Has anyone manage to find a easy way to configure access so that user that are in hotel can actually connect to the sign in page ( that is on the public internet ) and once it's done, only have access to establish vpn connection to the office ?
I will go like this :
allow all ( to establish connection in whateve hotel they are ) ---> CAG that know it's on the internet ( somehow, like a ping to google.com ) ---> in that CAG, rules that permit only http/https connection to public ip of compagny ( to VPN SSL ).
The problem i see is in defining the CAG to see if it`s on the internet or not. I dont know what ip/DNS/DHCP im gonna get at the hotel. Is it possible to define a criteria for CAG that is "active" like if you ping this addresse then youre in ?
Hope im clear, and sorry for the bad english
In the upcoming release, HIPS 8.0, which is due to be released later this quarter, we will have a new feature called "Timed Groups". This feature will let you open the firewall and allow all traffic for a limited amount of time. The user must establish VPN connectivity within this time limit for the regular firewall policy to come into effect. This feature is configurable so that you can decide what type of traffic to allow (all traffic or outbound only) and for how long (5 mins, 10 mins, etc.).
But will it be better to have a CAG setting that could be aware that you actually have a active and working internet connection and thus only permit to talk to VPN/or other server ? That way there will not be a gap between connection time and rule enforcement.
Like a ping on a public server, to know that you have a working internet connection, and permit to connect only to corporate vpn portal.
Also, do we have a feature list that is gonna be put in version 8 ?

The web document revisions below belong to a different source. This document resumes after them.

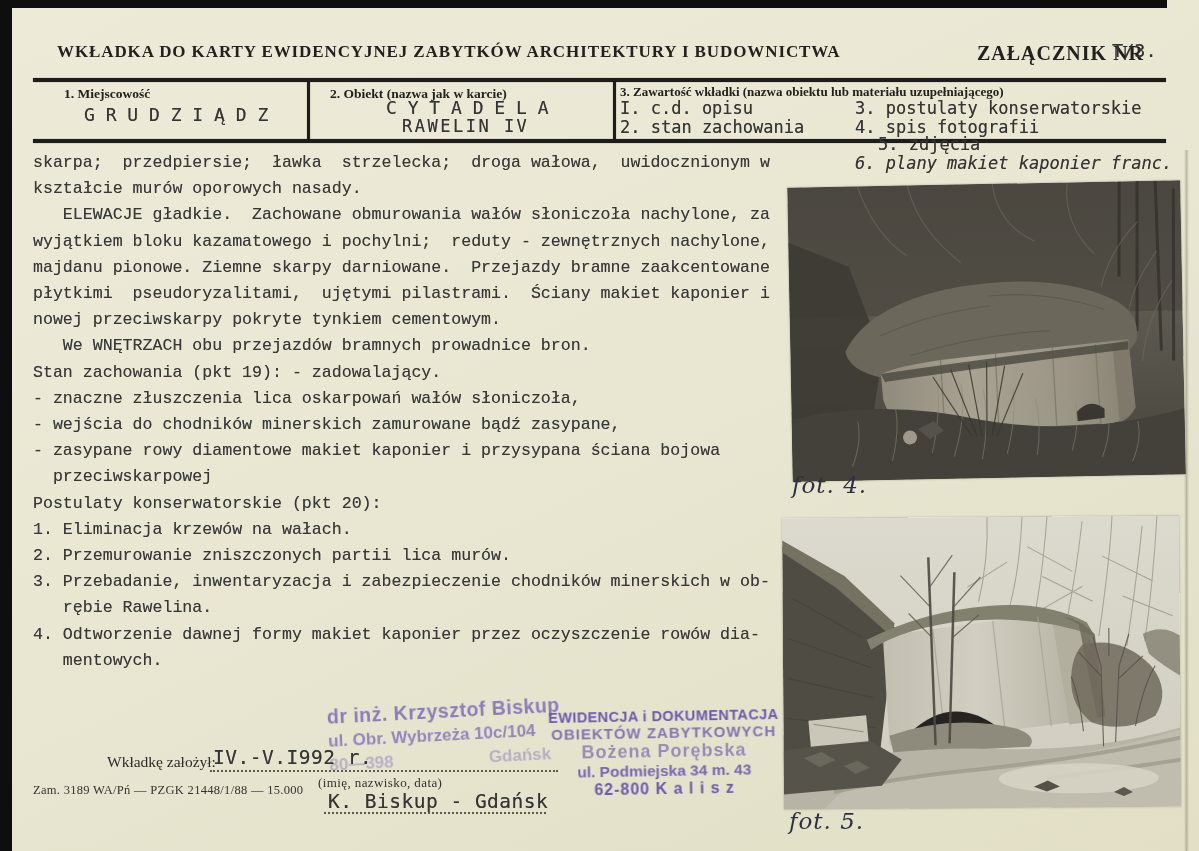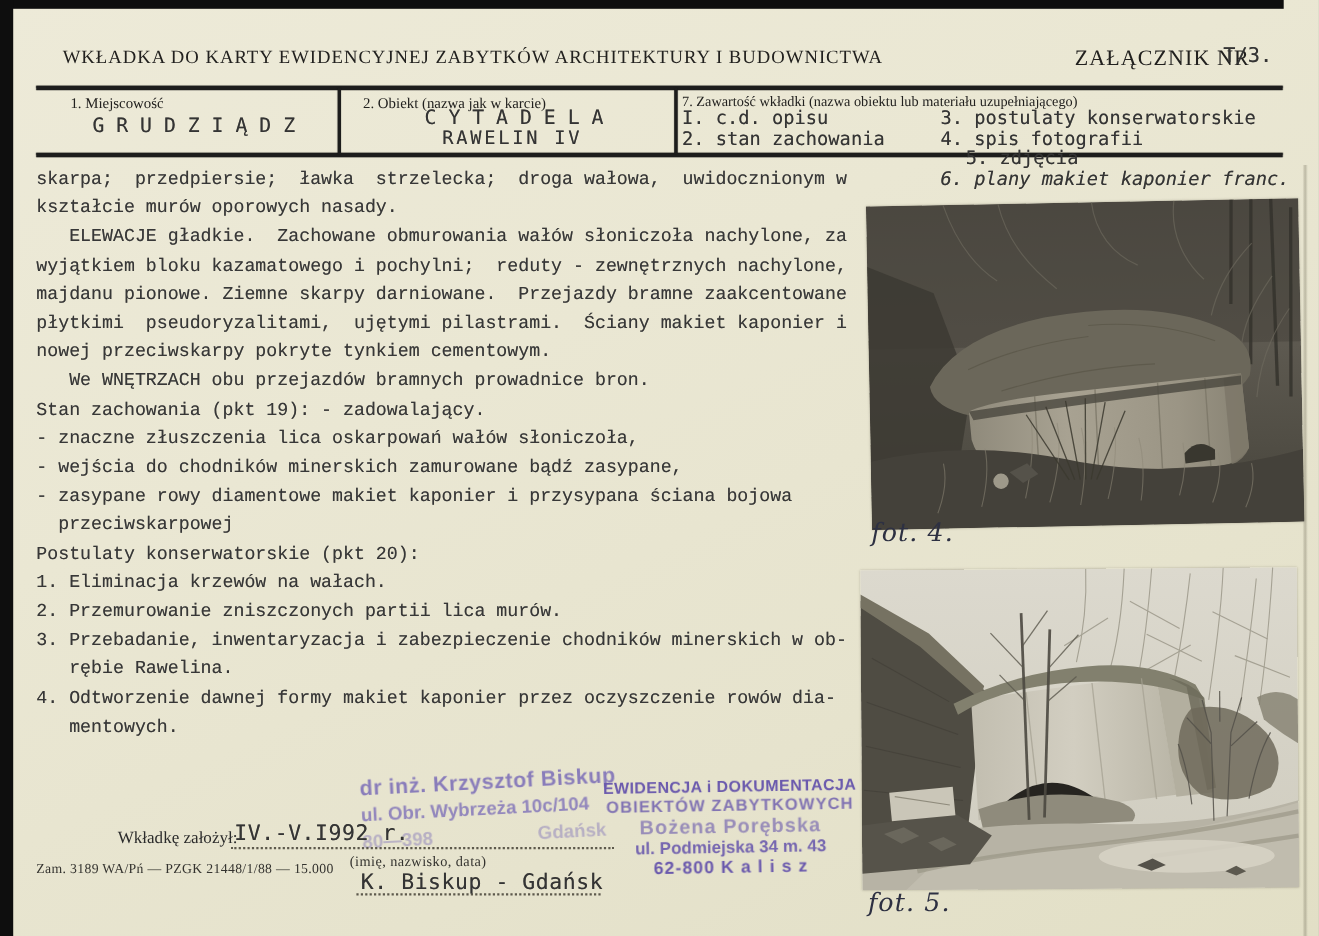--- a/index.html
+++ b/index.html
@@ -7,21 +7,21 @@
     position:relative;width:1199px;height:851px;overflow:hidden;
     background:linear-gradient(155deg,#edead8 0%,#eae7d3 38%,#e6e3cd 72%,#e2dfc6 100%);
     font-family:"Liberation Serif","DejaVu Serif",serif;color:#2b2b2b;
   }
   .abs{position:absolute;}
   .serif{font-family:"Liberation Serif","DejaVu Serif",serif;}
   .mono{font-family:"DejaVu Sans Mono",monospace;color:#343434;text-shadow:0 0 .5px rgba(45,45,45,.55);}
   .sans{font-family:"Liberation Sans","DejaVu Sans",sans-serif;}
   .edge{background:#0e0e0e;}
   .rule{background:#1d1d1c;box-shadow:0 0 1px rgba(20,20,20,.8);}
-  .label{font-weight:normal;color:#22211f;}
+  .label{font-weight:bold;color:#22211f;}
   .dotted{border-bottom:2px dotted #5d594c;height:0;}
   .typed-value{font-size:19.5px;letter-spacing:.5px;}
   .hint{font-size:13px;color:#33322e;letter-spacing:.4px;}
   .caption{font-family:"DejaVu Serif",serif;font-style:italic;font-size:23px;color:#2d3042;letter-spacing:1px;}
   .stamp{color:#7d6fb8;filter:blur(.35px);}
   .stamp .ln{white-space:nowrap;}
   .body-pre{
     margin:0;font-family:Liberation Mono, monospace;font-size:16.6px;line-height:26.2px;
     color:#373737;text-shadow:0 0 .5px rgba(50,50,50,.5);white-space:pre;letter-spacing:0;
   }
@@ -46,21 +46,21 @@
   <div class="abs rule" style="left:307px;top:80px;width:2.5px;height:60px;"></div>
   <div class="abs rule" style="left:613px;top:80px;width:2.5px;height:60px;"></div>
 
   <div class="abs serif label" style="left:64px;top:86px;font-size:13.5px;">1. Miejscowość</div>
   <div class="abs mono" style="left:84px;top:104px;font-size:18px;">G R U D Z I Ą D Z</div>
 
   <div class="abs serif label" style="left:330px;top:86px;font-size:13.5px;">2. Obiekt (nazwa jak w karcie)</div>
   <div class="abs mono" style="left:386px;top:97px;font-size:18px;">C Y T A D E L A</div>
   <div class="abs mono" style="left:402px;top:116px;font-size:17px;letter-spacing:2.5px;">RAWELIN IV</div>
 
-  <div class="abs serif label" style="left:620px;top:84px;font-size:13px;">7. Zawartość wkładki (nazwa obiektu lub materiału uzupełniającego)</div>
+  <div class="abs serif label" style="left:620px;top:84px;font-size:13px;">3. Zawartość wkładki (nazwa obiektu lub materiału uzupełniającego)</div>
   <div class="abs mono" style="left:620px;top:98px;font-size:17px;">I. c.d. opisu</div>
   <div class="abs mono" style="left:620px;top:117px;font-size:17px;">2. stan zachowania</div>
   <div class="abs mono" style="left:855px;top:98px;font-size:17px;">3. postulaty konserwatorskie</div>
   <div class="abs mono" style="left:855px;top:117px;font-size:17px;">4. spis fotografii</div>
   <div class="abs mono" style="left:878px;top:134px;font-size:17px;">5. zdjęcia</div>
   <div class="abs mono" style="left:855px;top:153px;font-size:17px;font-style:italic;">6. plany makiet kaponier franc.</div>
 
   <pre class="abs body-pre" style="left:33px;top:150px;">skarpa;  przedpiersie;  ławka  strzelecka;  droga wałowa,  uwidocznionym w
 kształcie murów oporowych nasady.
    ELEWACJE gładkie.  Zachowane obmurowania wałów słoniczoła nachylone, za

You can implement any rule set within a timed group. The idea was to give some flexibility for a limited amount of time. Please contact your McAfee representative for more info on HIPS 8.0.
In HIPS 7 we solved the WAN access point problem with the following general firewall rules:
Allow HTTP, HTTPS to local subnet
Allow HTTP, HTTPS to 192.168.16.0.0/16
Allow HTTP, HTTPS to 172.16.0.0/12
Allow HTTP, HTTPS to 10.0.0.0/8
This worked in almost any environments. A small drawback is that the user could use a local proxy in those subnets to surf the internet directly.